Spettacolo superbo al Teatro dell’Opera, con Abbado e Gilliam alla testa di maestranze e compagnia impegnate al massimo: spiccano Osborn, Sicilia, Abrahamyan, Ulivieri e Luongo
di Francesco Lora
QUALCHE VOLTA, DI QUALCHE SPETTACOLO, va detto in premessa: il Benvenuto Cellini di Hector Berlioz andato in scena al Teatro dell’Opera di Roma, sei recite dal 24 marzo al 3 aprile, è una meraviglia da lasciare a bocca aperta il melomane più smaliziato. Lo è innanzitutto per l’allestimento scenico, che non è una novità assoluta: coprodotto, ha debuttato all’English National Opera di Londra nel 2014 ed è già stato ripreso al Nationale Opera di Amsterdam l’anno scorso.

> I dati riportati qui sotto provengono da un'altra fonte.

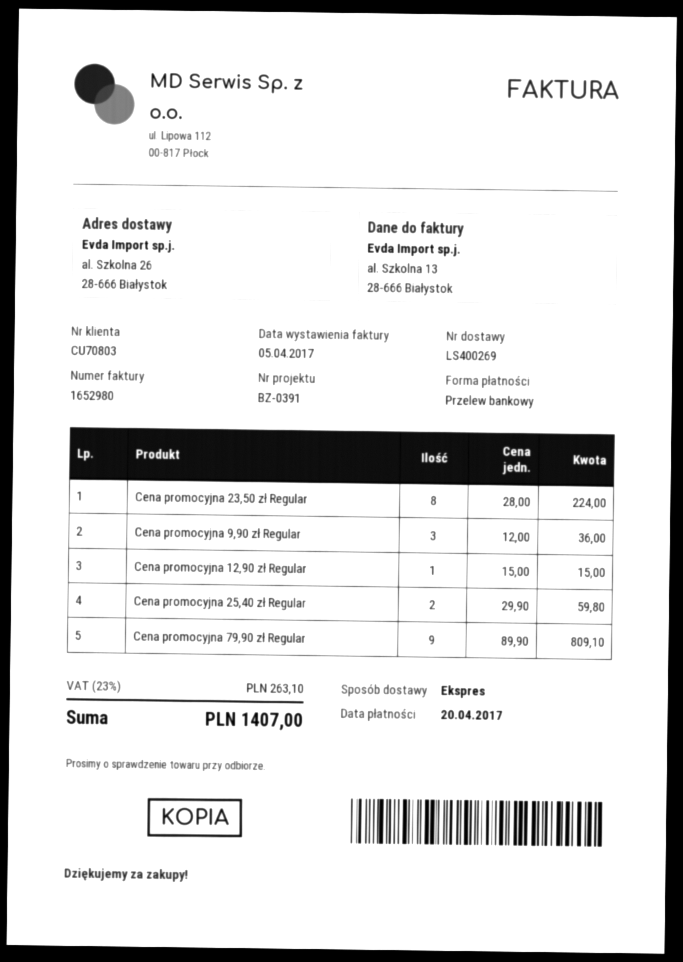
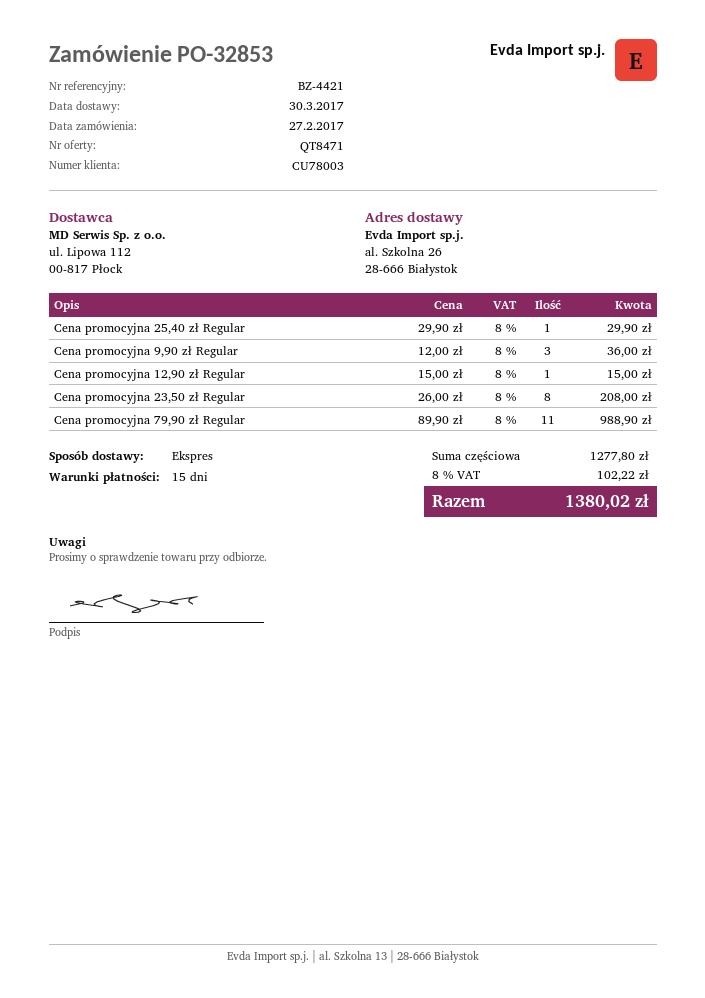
customer number: CU70803 -> CU78003
reference: BZ-0391 -> BZ-4421
Cena promocyjna 23,50 zł Regular: 8 x 28.00 = 224.00 -> 8 x 26.00 = 208.00
Cena promocyjna 25,40 zł Regular: 2 x 29.90 = 59.80 -> 1 x 29.90 = 29.90
Cena promocyjna 79,90 zł Regular: 9 x 89.90 = 809.10 -> 11 x 89.90 = 988.90
tax: 23% = 263.10 -> 8% = 102.22
total: 1407.00 -> 1380.02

Il passaggio al teatro romano è tuttavia l’apice del percorso e la miglior prova del nove: su uno tra i palcoscenici istituzionalmente più importanti e, in rapporto, strutturalmente più angusti del mondo, nella stessa città del soggetto dell’opera, non v’è arditezza di lettura, parafrasi di spazi o virtuosismo scenografico che non dimostri il congegno perfetto.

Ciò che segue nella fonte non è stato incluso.